With Buildroot, you have four ways of managing the device files in /dev. The mechanism used to manage device files is configured from System configuration -> /dev management. The four ways are :
* Static using device table. In this case the "System configuration -> Path to the device tables" option gives a space-separated list of files, each of which containing a list of devices to create at build time in the root filesystem. By default, this list is defined to just the target/generic/device_table_dev.txt, which creates some basic device files. Those device files are created at *build* time and are statically present in the root filesystem image generated by Buildroot. All basic devices such as /dev/console, /dev/null and al. are already present in the default device table. If you are in this mode and want to add more device files, then you should add them to target/generic/device_table_dev.txt, or better, create your own additional device table in board///device_table.txt, and add it to the space-separated list in "System configuration -> Path to the device tables".
* Dynamic using devtmpfs only. Devtmpfs is a virtual filesystem implemented in the Linux kernel that can be mounted in /dev. The kernel will automatically create/remove device files from this filesystem as devices appear/disappear from the system. devtmpfs exists in the Linux kernel since 2.6.32. When this option is selected *and* Buildroot is responsible for building the kernel, then Buildroot ensures that the kernel is built with the appropriate options to make devtmpfs work. When Buildroot is *not* responsible for building the kernel (the user does it on its own), then the user is responsible for making sure that CONFIG_DEVTMPFS and CONFIG_DEVTMPFS_MOUNT are both enabled in the kernel configuration. When this mode is used, no static device files are created in the root filesystem: the device files are automatically created at boot time by the kernel.
* Dynamic using mdev.
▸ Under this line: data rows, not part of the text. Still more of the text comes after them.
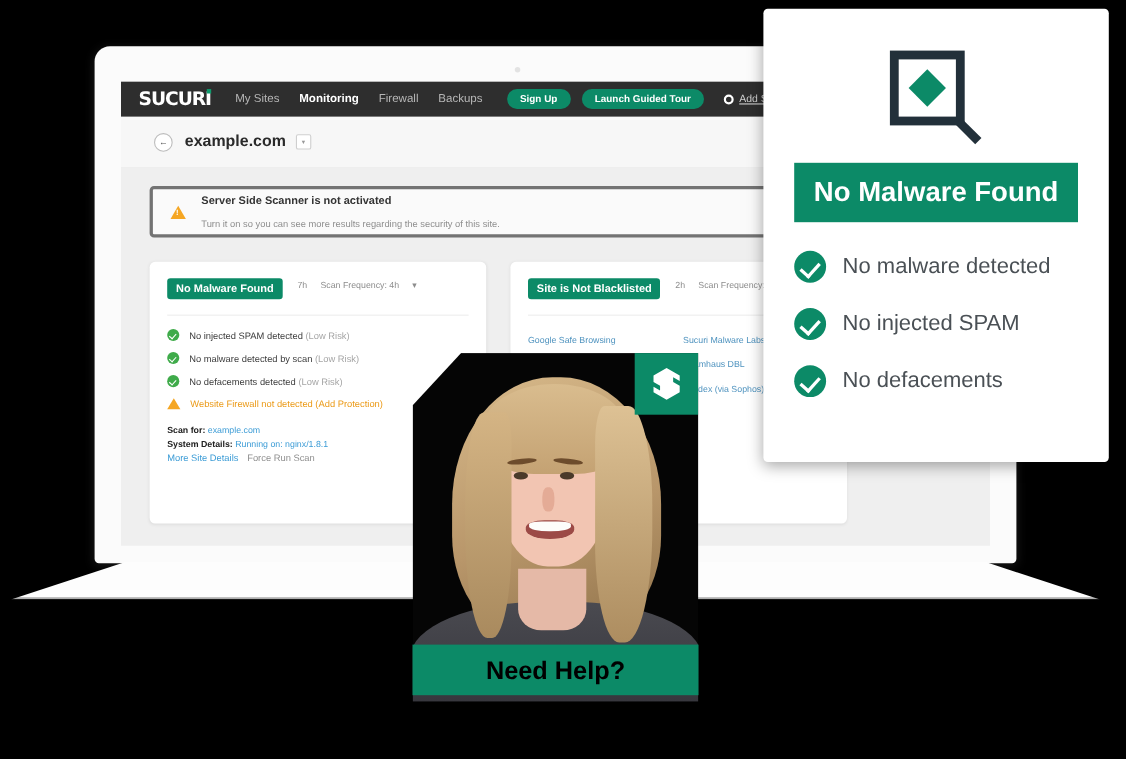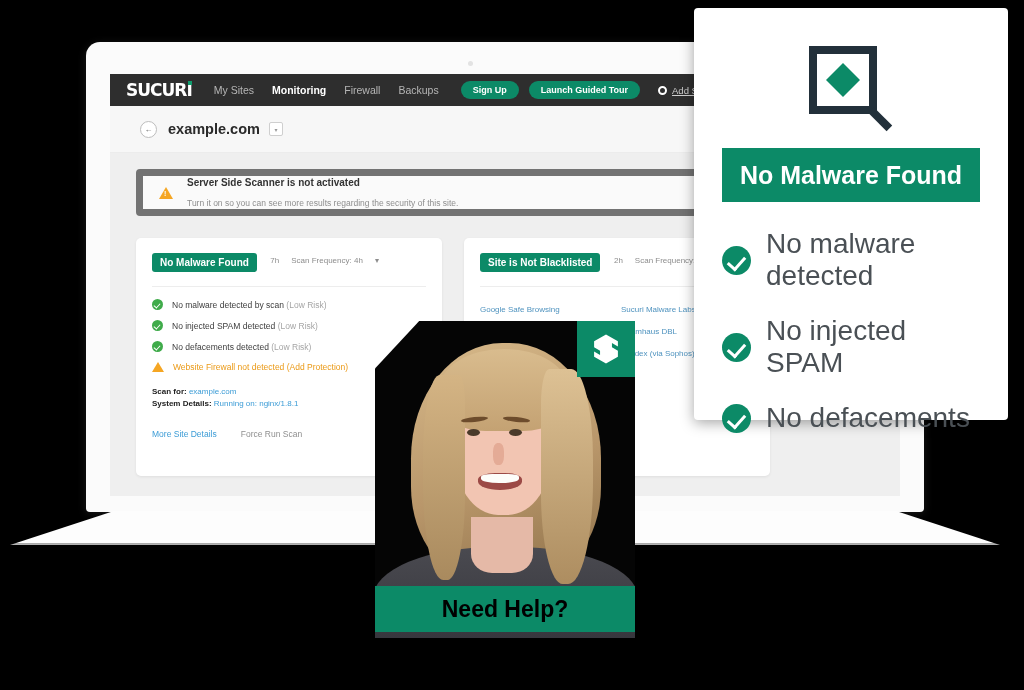--- a/index.html
+++ b/index.html
@@ -44,21 +44,21 @@
       display:flex;align-items:center;justify-content:center;font-size:8px;color:#555;}
   .site-name{margin-left:11px;font-size:14.5px;font-weight:bold;color:#2a2a2a;}
   .site-caret{margin-left:9px;width:12px;height:12px;border:1px solid #cfcfcf;border-radius:2px;
       background:#fff;display:flex;align-items:center;justify-content:center;font-size:6px;color:#999;}
   .tabs{margin-left:auto;display:flex;gap:26px;}
   .tab{font-size:10.5px;color:#b3b3b3;}
   .tab.active{color:#2a2a2a;font-weight:bold;}
 
   
   .content{padding:16px 26px 0 26px;background:#efefef;height:344px;box-sizing:border-box;}
-  .alert{background:#fafafa;border:7px solid #737373;border-radius:4px;height:47px;
+  .alert{background:#fafafa;border:3px solid #737373;border-radius:4px;height:47px;
       display:flex;align-items:center;padding:0 16px;box-sizing:border-box;}
   .warn-tri{width:0;height:0;border-left:7px solid transparent;border-right:7px solid transparent;
       border-bottom:12px solid #f5a623;position:relative;flex:none;}
   .warn-tri:after{content:"!";position:absolute;left:-2px;top:3px;font-size:7px;color:#fff;
       font-weight:bold;}
   .alert-txt{margin-left:14px;}
   .alert-title{font-size:10px;font-weight:bold;color:#333;}
   .alert-sub{font-size:8.5px;color:#8e8e8e;margin-top:10px;}
 
   .cards{display:flex;gap:22px;margin-top:22px;}
@@ -78,21 +78,21 @@
   .ico-ok:after{content:"";position:absolute;left:3px;top:2.5px;width:3px;height:5px;
       border:solid #fff;border-width:0 1.5px 1.5px 0;transform:rotate(42deg);}
   .ico-warn{width:0;height:0;border-left:6px solid transparent;border-right:6px solid transparent;
       border-bottom:10px solid #f5a623;flex:none;}
   .chk-txt{margin-left:9px;font-size:8.5px;color:#3c3c3c;}
   .chk-txt .risk{color:#a5a5a5;}
   .chk-row.warn .chk-txt{color:#eb9a17;}
   .details{margin-top:14px;font-size:8px;line-height:1.55;color:#333;}
   .details b{color:#222;}
   .details a{color:#3c9cd6;text-decoration:none;}
-  .card-links{margin-top:18px;display:flex;gap:24px;}
+  .card-links{margin-top:0;display:flex;gap:8px;}
   .card-links .lnk{font-size:8.5px;color:#3c9cd6;}
   .card-links .lnk.muted{color:#8f8f8f;}
   .engines{margin-top:18px;display:grid;grid-template-columns:1fr 1fr;gap:13px 8px;}
   .engine{font-size:8px;color:#4f93bf;}
 
   
   .photo{position:absolute;left:375px;top:321px;width:260px;height:317px;
       background:#050505;clip-path:polygon(17% 0%, 100% 0%, 100% 100%, 0% 100%, 0% 15%);
       overflow:hidden;}
   .face{position:absolute;left:28px;top:14px;width:205px;height:250px;}
@@ -135,21 +135,21 @@
   .mag-handle{position:absolute;left:70px;top:64px;width:26px;height:8px;background:#22303a;
       transform:rotate(45deg);transform-origin:left center;}
   .cta{background:#0c8a67;height:54px;display:flex;align-items:center;justify-content:center;
       margin-top:10px;}
   .cta span{color:#fff;font-size:25px;font-weight:bold;}
   .oklist{margin-top:26px;}
   .okrow{display:flex;align-items:center;margin-bottom:23px;}
   .okcirc{width:29px;height:29px;border-radius:50%;background:#0c8a67;position:relative;flex:none;}
   .okcirc:after{content:"";position:absolute;left:9px;top:7px;width:8px;height:14px;
       border:solid #fff;border-width:0 3.4px 3.4px 0;transform:rotate(42deg);}
-  .oktxt{margin-left:15px;font-size:28px;color:#4a5055;}
+  .oktxt{margin-left:15px;font-size:20px;color:#4a5055;}
 </style>
 </head>
 <body>
 
 <div id="stage">
 
   <div class="laptop-lid"></div>
   <div class="camera-dot"></div>
 
   <div class="screen">
@@ -207,25 +207,25 @@
               <span class="meta-age">7h</span>
               <span class="meta-freq">Scan Frequency: 4h</span>
               <span class="meta-freq">▾</span>
             </span>
           </div>
           <div class="card-rule"></div>
 
           <div class="chk-list">
             <div class="chk-row">
               <span class="ico-ok"></span>
-              <span class="chk-txt"><span>No malware detected by scan</span> <span class="risk">(Low Risk)</span></span>
+              <span class="chk-txt"><span>No injected SPAM detected</span> <span class="risk">(Low Risk)</span></span>
             </div>
             <div class="chk-row">
               <span class="ico-ok"></span>
-              <span class="chk-txt"><span>No injected SPAM detected</span> <span class="risk">(Low Risk)</span></span>
+              <span class="chk-txt"><span>No malware detected by scan</span> <span class="risk">(Low Risk)</span></span>
             </div>
             <div class="chk-row">
               <span class="ico-ok"></span>
               <span class="chk-txt"><span>No defacements detected</span> <span class="risk">(Low Risk)</span></span>
             </div>
             <div class="chk-row warn">
               <span class="ico-warn"></span>
               <span class="chk-txt">Website Firewall not detected (Add Protection)</span>
             </div>
           </div>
This is exactly like with 'devtmpfs' (i.e, devtmpfs is required for this mode to work), but Buildroot adds the mdev utility into the mix. mdev is an utility bundled with Busybox which gets executed when the kernel notifies that a device has been added or removed from the system. Compared to a pure 'devtmpfs' solution, it allows to execute arbitrary applications or shell scripts when devices appear/disappear. mdev behaviour can be configured from /etc/mdev.conf, refer to the Busybox documentation for more details. Since this case relies on devtmpfs, there are no static device files created in the root filesystem, and no device table is used.
* Dynamic using udev. This is also exactly like with 'devtmpfs' (i.e, devtmpfs is required for this mode to work), but Buildroot adds the udev daemon into the mix. udev is the "device event manager" used in all Linux desktop and server systems and can be seen as a "full-featured" mdev. It is more configurable, provides a library called libudev to allow applications to query for which devices are available, etc.
mdev -s is to be run during boot to scan /sys and populate /dev.
Bare mdev is a kernel hotplug helper. To activate it: echo /sbin/mdev >/proc/sys/kernel/hotplug
It uses /etc/mdev.conf with lines [-][ENV=regex;]...DEVNAME UID:GID PERM [>|=PATH]|[!] [@|$|*PROG] where DEVNAME is device name regex, @major,minor[-minor2], or environment variable regex. A common use of the latter is to load modules for hotplugged devices: $MODALIAS=.* 0:0 660 @modprobe "$MODALIAS"
If /dev/mdev.seq file exists, mdev will waitfor its value to match $SEQNUM variable. This prevents plug/unplug races. To activate this feature, create empty /dev/mdev.seq at boot.
If /dev/mdev.log file exists, debug log will be appended to it.